Contrariando al estereotipo, el cirujano presentaba un aspecto simple e informal. Un hombretón fornido de barba crecida con la cabeza coronada por un cabello abundante y desmelenado donde sobresalían unos ojos que resaltaban el brillo inteligente de una mirada atenta y escrutadora. Las manos armonizaban con el cuerpo, que de tan enormes resultaba imposible asociarlas con incisiones microscópicas. Pero por encima de ello, en expresión y movimientos, trasuntaba una seguridad que no dejaba lugar a incertidumbres y yo no las quería tener. Nada me inquietaba más que suponer un momento de vacilación de aquellos dedos gigantescos sobre mi pecho expuesto. Hay profesiones en que la duda se paga caro y en la del cirujano el precio lo paga el paciente. Pero existía un detalle que no siempre advertimos y es la percepción que el otro tiene de sí mismo y nos la transmite de algún modo. La seguridad de aquel hombre no era impostada sino la consecuencia de lo conquistado a base de perseverancia y conocimiento. Me impuso la certeza que detrás de su sincera humildad se tenía por bueno, como yo lo tendría por tal días después. Y eso era suficiente.

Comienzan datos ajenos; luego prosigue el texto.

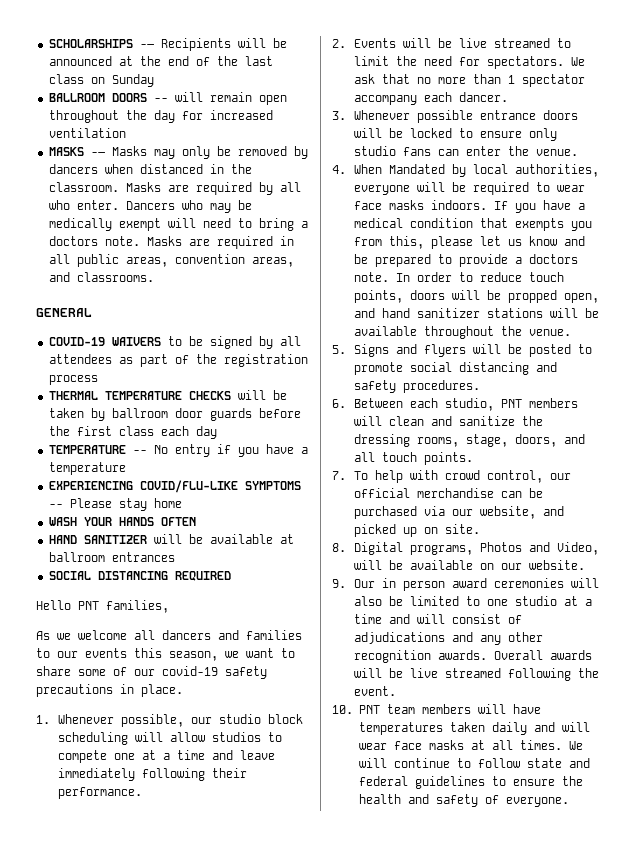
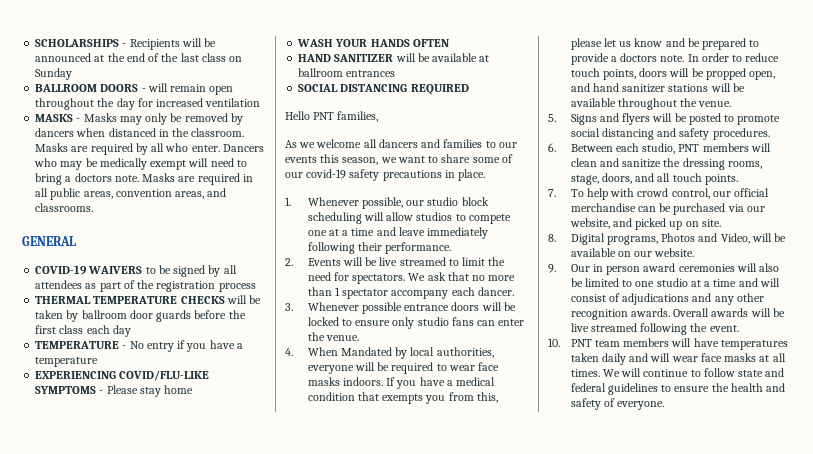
- SCHOLARSHIPS -– Recipients will be announced at the end of the last class on Sunday
+ SCHOLARSHIPS - Recipients will be announced at the end of the last class on Sunday
- BALLROOM DOORS -- will remain open throughout the day for increased ventilation
+ BALLROOM DOORS - will remain open throughout the day for increased ventilation
- MASKS -– Masks may only be removed by dancers when distanced in the classroom.
+ MASKS - Masks may only be removed by dancers when distanced in the classroom.
- TEMPERATURE -- No entry if you have a temperature
+ TEMPERATURE - No entry if you have a temperature
- EXPERIENCING COVID/FLU-LIKE SYMPTOMS -- Please stay home
+ EXPERIENCING COVID/FLU-LIKE SYMPTOMS - Please stay home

Luego que mi vista sorteó a duras penas la figura del cirujano, hubo tiempo de observar -y disfrutar- un consultorio como nunca había visto antes. Es cierto que hay adjetivos incompatibles con determinados lugares, pero la belleza está siempre presente y se nos ofrece a cambio de que le demos un poco de atención y sensibilidad.
El espacio era de un sobrio refinamiento, donde cada detalle había sido calculado con un buen gusto discreto que era el común denominador de aquella sala donde armonizaban muebles de maderas nobles con unos guardapolvos inmaculados y antiguos que pendían de un perchero propio de una película de los años sesenta. Pero nada me sorprendió tanto como una réplica del “Retrato de Adele Bloch-Bauer I”, “La dama de oro” (2) de Gustav Klimt que presidía la camilla del consultorio y frente a la cual quedé imantado por la admiración
De aquel éxtasis me arrancó el cirujano para advertirme que, previo a la cirugía, debía someterme al vía crucis de los estudios preliminares, sin concederme la posibilidad de evitar ninguna de sus estaciones y que el trámite llevaría, al menos, un mes.
Le dije, entonces, que contaba con treinta días para preparar cuerpo y mente. La respuesta pareció extrañarlo. Sugirió que lo tomara con calma pues, no solamente él, sino un equipo de profesionales estarían involucrados en el caso y que no me comprometiera más allá de lo lógico porque podía resultar contraproducente para mi salud emocional.
Cierto es que el médico conoce sobre la enfermedad que trata; pero el paciente también, solo que desde una perspectiva diferente. Aún con anestesias y técnicas adecuadas, nadie podía evitar que mi cuerpo recibiera una agresión brutal para curarlo de sus males.
No solo al galeno se le imponen deberes, también al enfermo. Según mi saber y entender debía llegar en la mejor condición al momento crucial y esa era una responsabilidad indelegable. Insistí con respeto en lo de la preparación y para evitar que de la sorpresa pasara a la incomodidad expresé que comprendía lo de un grupo de especialistas involucrados en mi cura, pero nadie más comprometido que yo:
– Doctor, la parábola del sándwich de jamón y queso enseña que el queso está involucrado en el sándwich pero al cerdo se le va la vida, y si me permite, quiero recordarle que voy a ser el jamón del sándwich. Deje que me prepare.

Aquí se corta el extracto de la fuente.